# WHAT YOU SHOULD DO
In the records below, find the line containing "discount: 20.00 -> 23.08". Restate it and all the lines after it exactly, and omit the rest.

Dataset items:
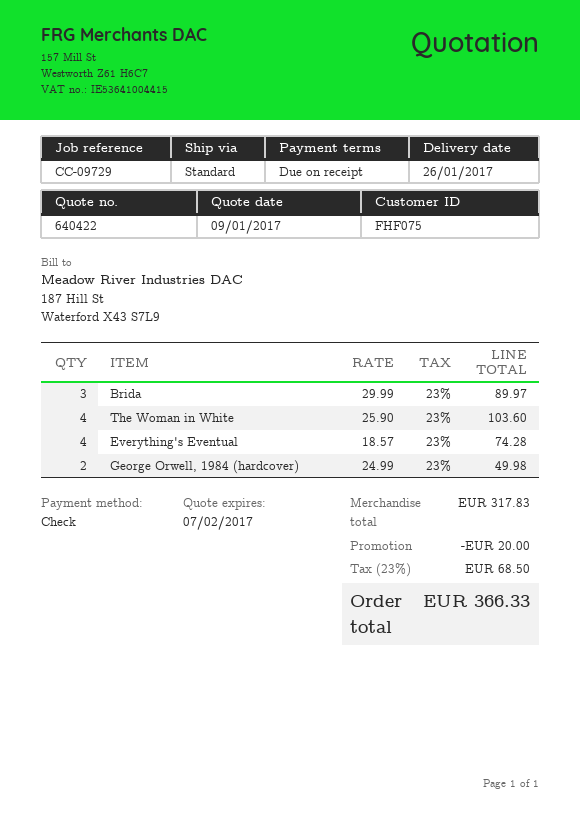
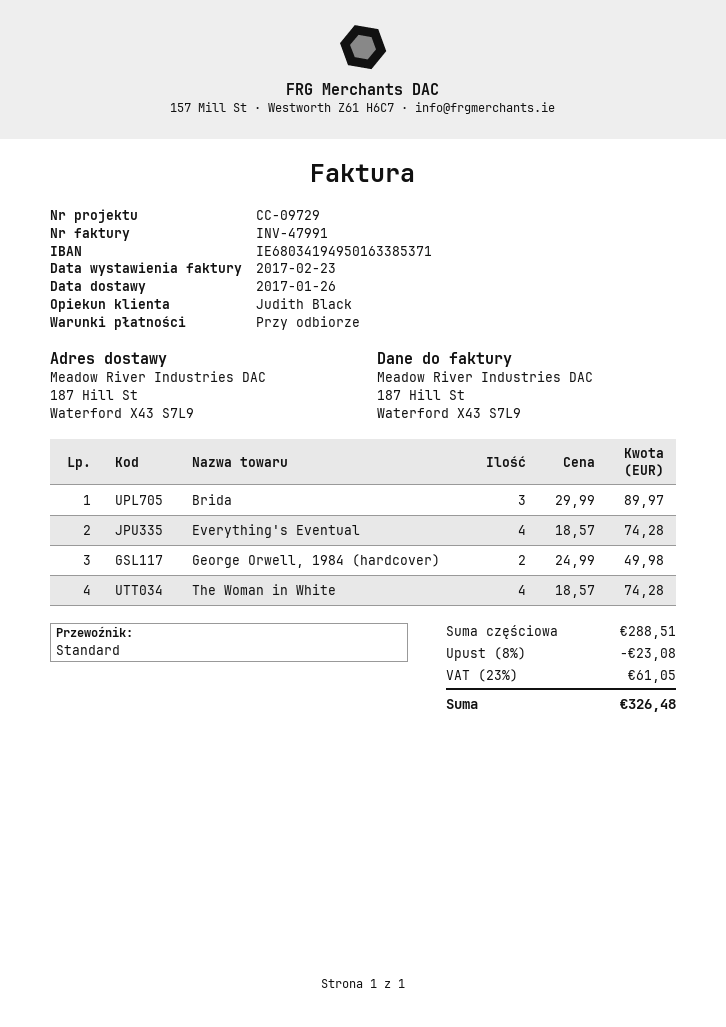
The Woman in White: 4 x 25.90 = 103.60 -> 4 x 18.57 = 74.28
subtotal: 317.83 -> 288.51
discount: 20.00 -> 23.08
tax: 23% = 68.50 -> 23% = 61.05
total: 366.33 -> 326.48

# ANSWER TO THE PROBLEM
discount: 20.00 -> 23.08
tax: 23% = 68.50 -> 23% = 61.05
total: 366.33 -> 326.48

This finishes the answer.